Injury Myths: What You Need to Know
Does it just seem that some people are more injury prone than others? I know this from personal experience, I was one of them.
Perhaps that’s what drove me to become a physical therapist—a yearning to understand what was wrong with me.
Along the way I learned a few things and with that, I now share with you my favorite 5 Injury Myths.
5 Injury Myths
Injury Myth #1: “A Torn Rotator Cuff is a Torn Rotator Cuff. Doesn’t Matter How It Happened.”
The cause of injury is just as important as the injury itself.
I remember once having a 45-year-old male construction worker and an 18-year-old baseball pitcher both in rehab at the same time for reconstructed rotator cuffs.
What stood out in that moment was the athlete saying, “Oh, he has the same thing as me.” Not even close.
The construction worker was carrying a ladder over his shoulder and turned a corner, hit a wall, and it jerked his arm backward causing a forceful twisting of the shoulder, shredding the rotator cuff.
The baseball pitcher was the result of throwing 150+ pitches a game, back-to-back days for several years. These two injuries are not the same.
The construction worker’s injury was the result of instantaneous load that exceeded his ability to control motion. The baseball player’s injury was from years of microtrauma. The former was an accident, and the later was more deliberate.
These two are not rehabilitated the same way or for the same purpose due to age, cause, and desired return to a specific activity.
Injury Myth #2: “Kids heal faster than adults. You don’t need to worry about them as much.”
Oh contraire! Adults have fully formed, constructed body parts that when damaged, a blueprint exists to reform the broken parts.
It sure won’t occur as fast as children but the body’s healing mechanisms have an idea of where everything is supposed to go.
Children, particularly athletes, are in the process of writing the blueprints.
There is a pre-determined set of instructions that is being edited daily by the forces of physics. With enough beating and breaking, even the most resilient athlete may result in having these blueprints messed up.
I am not talking about legs and arms that are 3 inches shorter or longer. I am referring to subtler things such as lower legs that are prone to shin splints or bony formations in the shoulder from inappropriate friction. This stuff shows up later.
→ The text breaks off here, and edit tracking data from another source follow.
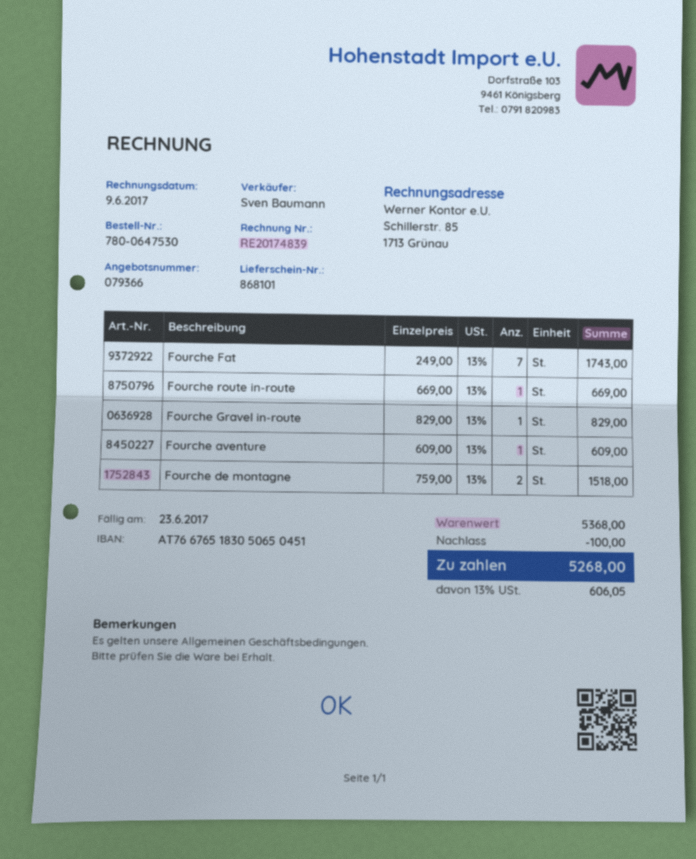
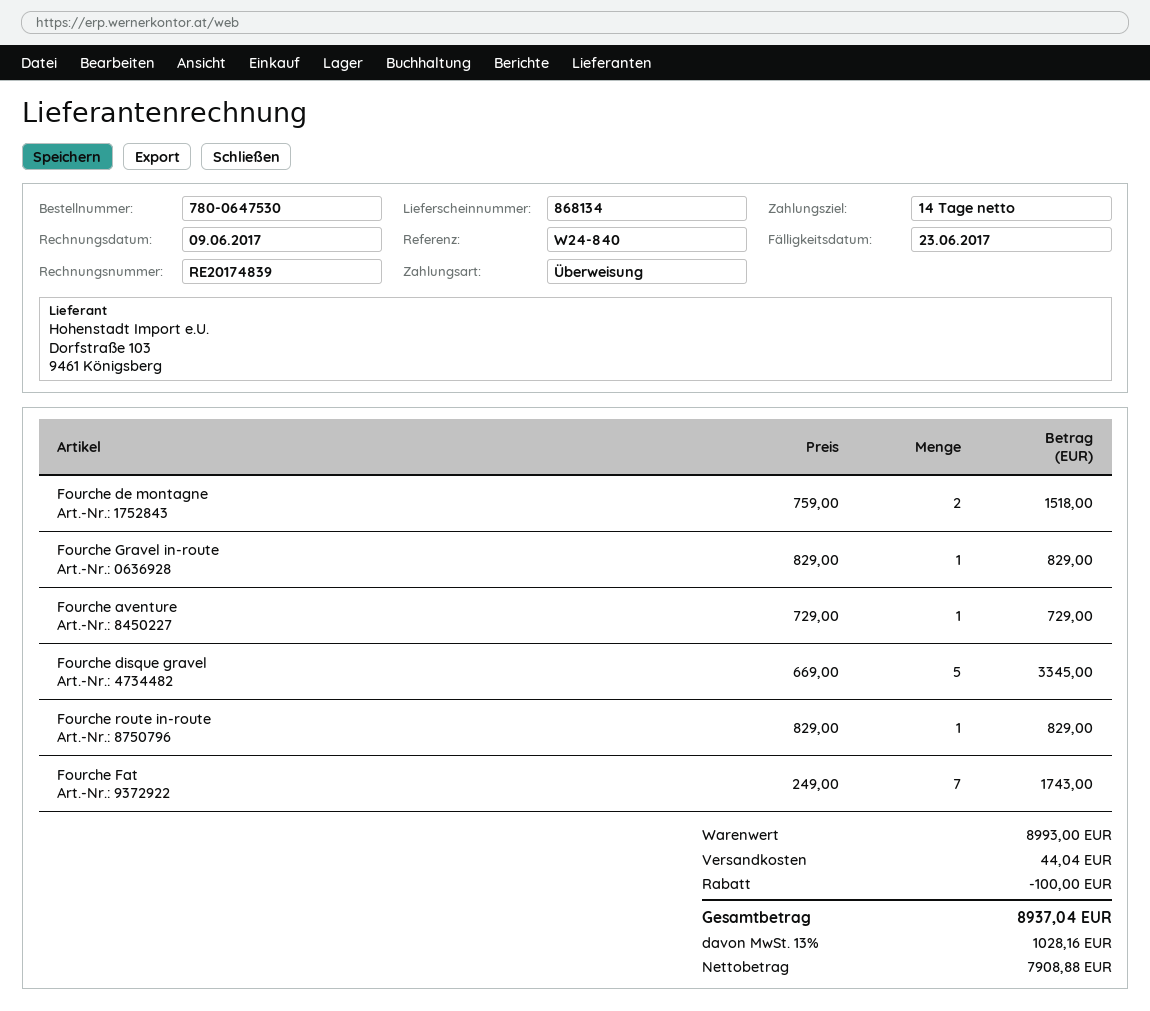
delivery note number: 868101 -> 868134
Fourche route in-route: 1 x 669.00 = 669.00 -> 1 x 829.00 = 829.00
Fourche aventure: 1 x 609.00 = 609.00 -> 1 x 729.00 = 729.00
Fourche disque gravel: none -> 5 x 669.00 = 3345.00
subtotal: 5368.00 -> 8993.00
shipping: none -> 44.04
tax: 13% = 606.05 -> 13% = 1028.16
total: 5268.00 -> 8937.04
It is imperative that the body tissues get to the finish line, fully completed, and ready for the decades of life to come.
Injury Myth #3: “The more it hurts the worse the injury is.”
Pain is not input, it is output. Past experiences, desire, experience with handling injury, mood, environment, and education are just a few of the things that cause pain.
In our multi-billion dollar youth sports world that is high competition and high volume (both of which need a bit of balancing but that is for another blog post) this idea of pain is tricky.
Pro Tip: If there are concerns, it is best to leave it to the professionals. When your car starts making funny noise, unless you are a mechanic, you don’t open up the hood and start moving things around. Same with your young athlete—take them to the shop for a diagnostic and tune up.
Injury Myth #4: “Swelling is not a big deal as long as the body part is wrapped.”
Swelling does something funny to body parts, particularly joints: it makes them work pretty crappy.
Swelling is the body’s natural response to damage—starting an inflammation process to get rid of damaged tissue and restore parts to normal working order. It also shuts down muscle activity to help facilitate this regeneration.
Pro Example: Clinically, if I have an athlete recovering from an ACL surgery and during the course of sports conditioning the knee gets really swollen, I will shut everything down. Why? Because I know that thigh muscle is going to fire as fast or as strong due to the joint swelling. That could impact the stability of the joint, putting the ACL at risk. This could also be true that the same swelling makes the knee less responsive, sluggish if you will.
Fluid is not compressible, which is why we have hydraulic systems in our cars. It helps transfer energy from one area to the other because fluid cannot compress.
Everything else in your body, including nerves, ligaments, muscles, even bones are compressible and that fluid pressure wreaks havoc on all the parts affected.
Injury Myth #5: “If it hurts, just take some anti-inflammatories and it will be fine.”
I would like a few doctors to give their two-cents on this one but I am happy to stick with this simple statement: Stop it.
Children are not adults. If you have an athlete that is taking fifteen 200mg tablets of ibuprofen every day to get him through hockey season, just sit down and ask yourself, why?
If your doctor made this suggestion then follow orders.
There is a reason for this, but if it’s because this OTC, cheap treatment gets your athlete through the day and without it they are miserable, limping blobs of pain, then there is no understanding of “the why”.
Almost every serious overuse injury that resulted in missing whole seasons or having surgery before the age of 20 has a similar backstory.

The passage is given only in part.